Repetitive transcranial magnetic stimulation in children and adolescents with autism spectrum disorder: study protocol for a double-blind, sham-controlled, randomized clinical trial.

Researchers are planning a study to test whether a brain stimulation technique called rTMS might help children and teens with autism (ages 7-18). The treatment uses magnetic pulses to stimulate specific brain areas. Forty children will participate - half receiving real treatment, half receiving fake treatment (neither child nor researcher will know which). The study will measure whether rTMS helps with autism symptoms and is safe for young people.

This study protocol outlines a double-blind, sham-controlled randomized clinical trial investigating repetitive transcranial magnetic stimulation (rTMS) for children and adolescents with autism spectrum disorder. Forty participants aged 7-18 years will be randomized to receive either active low-frequency rTMS or sham stimulation targeting the bilateral dorsolateral prefrontal cortex over 9 weeks (18 sessions). The intervention addresses neurobiological characteristics of ASD including cortical excitation/inhibition imbalances and neural connectivity disruptions. Comprehensive assessments include clinical, cognitive, and neurophysiological measures, plus biomarker analysis of blood and urine samples.

The protocol aims to evaluate rTMS efficacy compared to sham stimulation and identify optimal treatment parameters for pediatric ASD populations.

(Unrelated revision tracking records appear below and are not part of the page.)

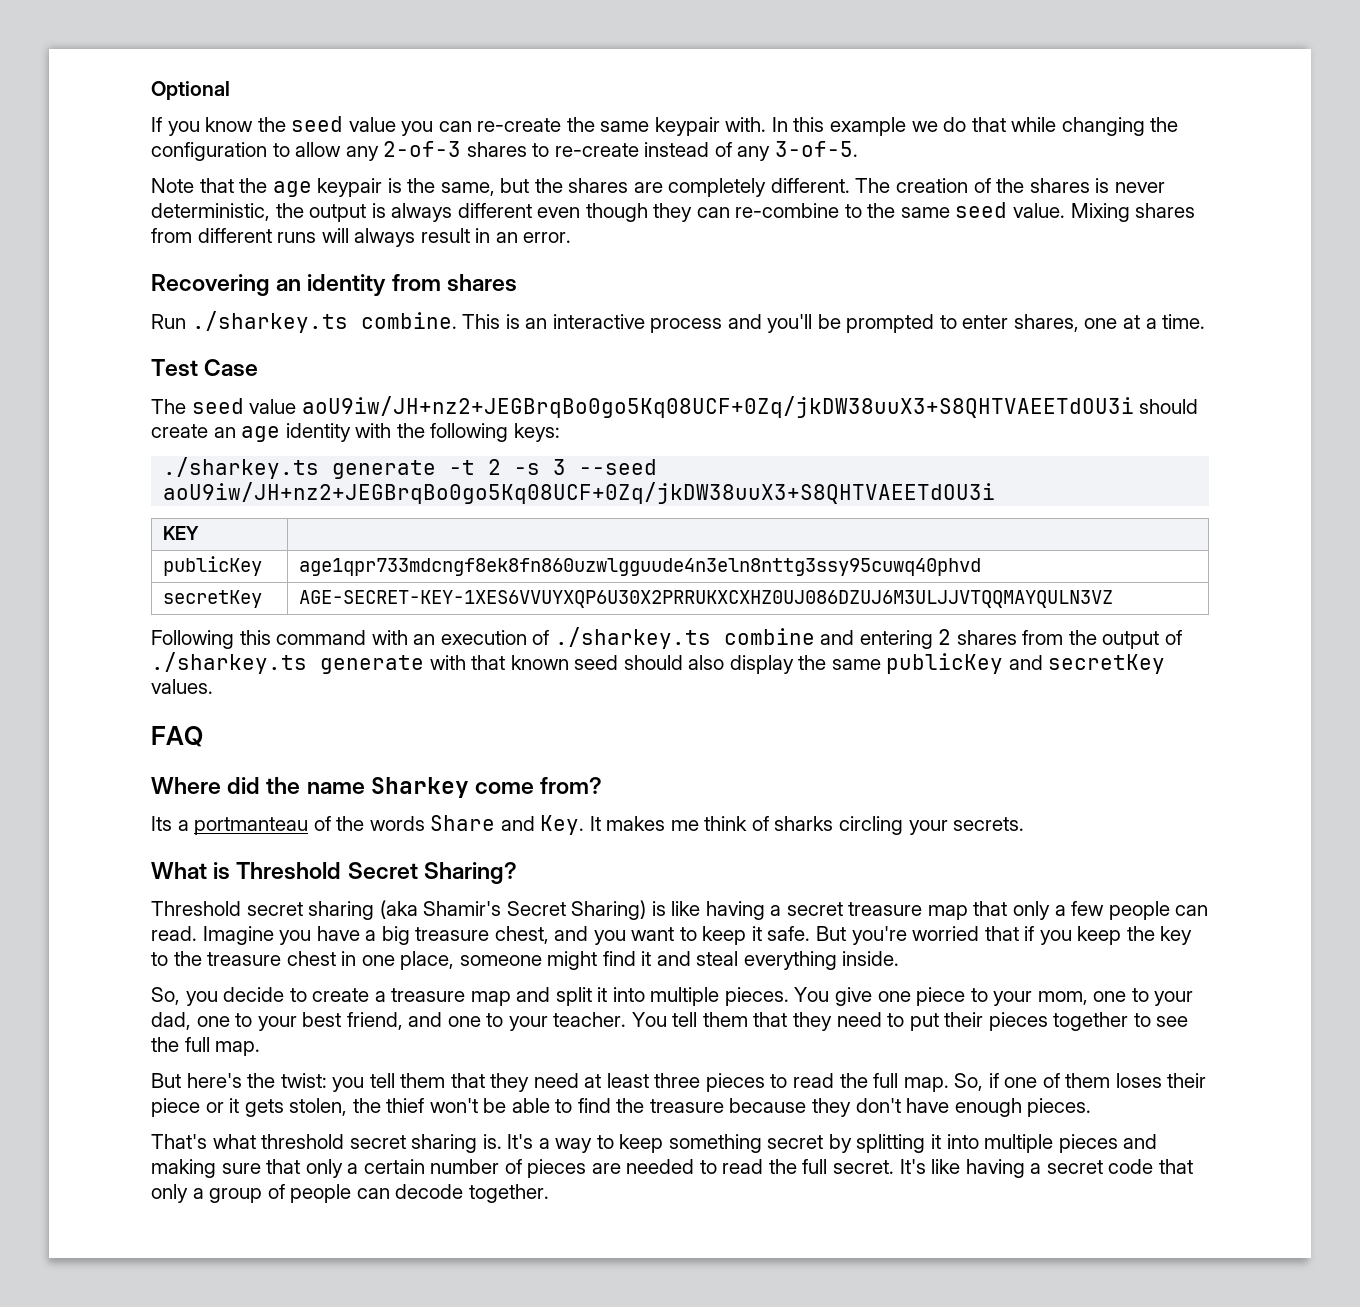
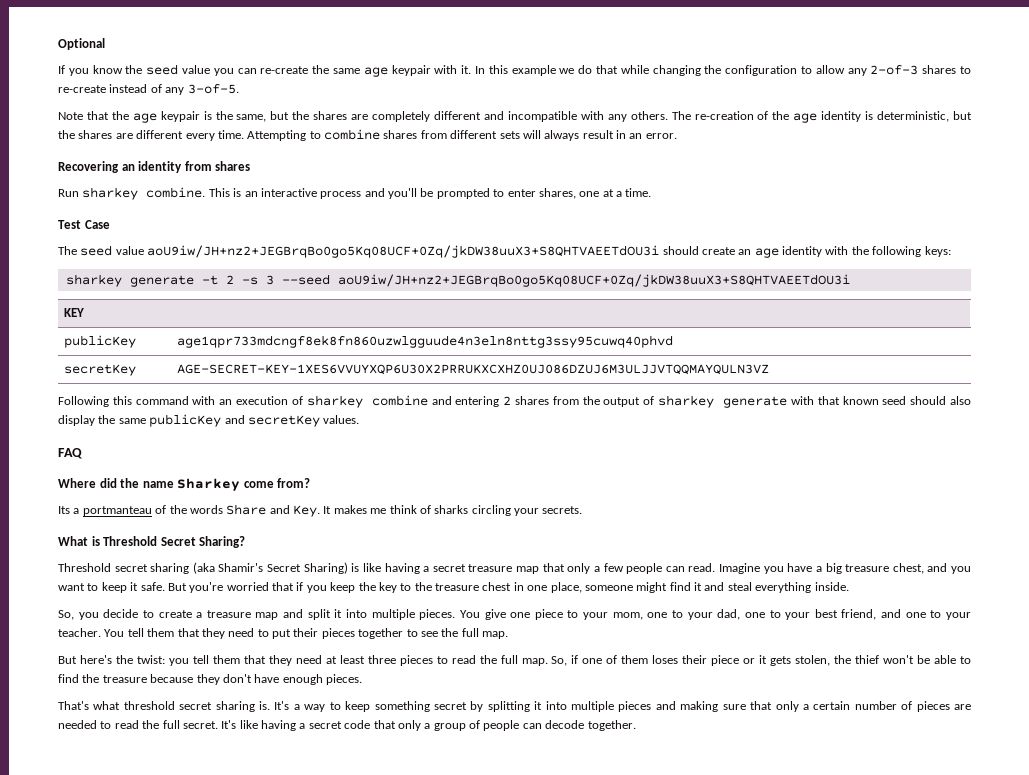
- If you know the seed value you can re-create the same keypair with.
+ If you know the seed value you can re-create the same age keypair with it.
- Note that the age keypair is the same, but the shares are completely different. The creation of the shares is never deterministic, the output is always different even though they can re-combine to the same seed value. Mixing shares from different runs will always result in an error.
+ Note that the age keypair is the same, but the shares are completely different and incompatible with any others. The re-creation of the age identity is deterministic, but the shares are different every time. Attempting to combine shares from different sets will always result in an error.
- Run ./sharkey.ts combine.
+ Run sharkey combine.
- ./sharkey.ts generate -t 2 -s 3 --seed aoU9iw/JH+nz2+JEGBrqBo0go5Kq08UCF+0Zq/jkDW38uuX3+S8QHTVAEETdOU3i
+ sharkey generate -t 2 -s 3 --seed aoU9iw/JH+nz2+JEGBrqBo0go5Kq08UCF+0Zq/jkDW38uuX3+S8QHTVAEETdOU3i
- Following this command with an execution of ./sharkey.ts combine and entering 2 shares from the output of ./sharkey.ts generate with that known seed should also display the same publicKey and secretKey values.
+ Following this command with an execution of sharkey combine and entering 2 shares from the output of sharkey generate with that known seed should also display the same publicKey and secretKey values.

This protocol represents a systematic approach to evaluating rTMS as a potential adjunct therapy for pediatric ASD. The comprehensive assessment including biomarkers may help identify which children respond best to treatment. Results could inform future clinical practice guidelines for brain stimulation therapies in autism.

This is a protocol paper with no results reported. The study is ongoing and outcomes are not yet available. Sample size of 40 participants may limit generalizability of future findings.

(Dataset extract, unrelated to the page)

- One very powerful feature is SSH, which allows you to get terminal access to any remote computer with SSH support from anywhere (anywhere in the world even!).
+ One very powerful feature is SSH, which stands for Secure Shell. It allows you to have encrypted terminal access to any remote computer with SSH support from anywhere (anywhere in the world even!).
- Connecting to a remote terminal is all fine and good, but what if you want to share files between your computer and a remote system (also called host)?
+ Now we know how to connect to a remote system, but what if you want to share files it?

The prevalence of autism spectrum disorder (ASD) has significantly increased over recent decades, representing a serious public health issue. Neurobiological characteristics of ASD include imbalances in cortical excitation and inhibition, along with disruptions in neural network connectivity. Repetitive transcranial magnetic stimulation (rTMS) may provide a therapeutic option when cognitive-behavioral therapy alone is insufficient to alleviate core symptoms. This article outlines the protocol for a double-blind, sham-controlled, randomized study assessing low-frequency rTMS targeting the bilateral dorsolateral prefrontal cortex (DLPFC) in children and adolescents with ASD.

The objective is to evaluate the efficacy of rTMS compared to sham stimulation. Forty patients with ASD, aged 7-18 years and with different levels of clinical severity, will be randomized into an active treatment group (n = 20) and a sham control group (n = 20). Each participant will receive 18 low-frequency (2 Hz) rTMS sessions over 9 weeks, administered at 90% of the motor threshold with 180 pulses per session. Treatment will target the left DLPFC (six sessions), the right DLPFC (six sessions), and both hemispheres (six sessions).

Clinical, cognitive, and neurophysiological assessments will be conducted at baseline, post-treatment, and 1-month follow-up. Biological samples (blood, urine) will be collected at each time point to evaluate changes in various biomarkers, including tryptophan metabolites, neurotrophic factors, neurotransmitters, and inflammatory mediators. Safety will be monitored through semi-structured interviews and adverse event reporting. This study aims to identify a safe rTMS protocol for ASD that could complement existing therapies.

By assessing the cognitive domains and the clinical and biochemical profiles most responsive to rTMS, this study may contribute to optimize ASD treatments and enhance therapeutic outcomes in pediatric populations. The study protocol is registered at "ClinicalTrials.gov" with the following ID: NCT06069323.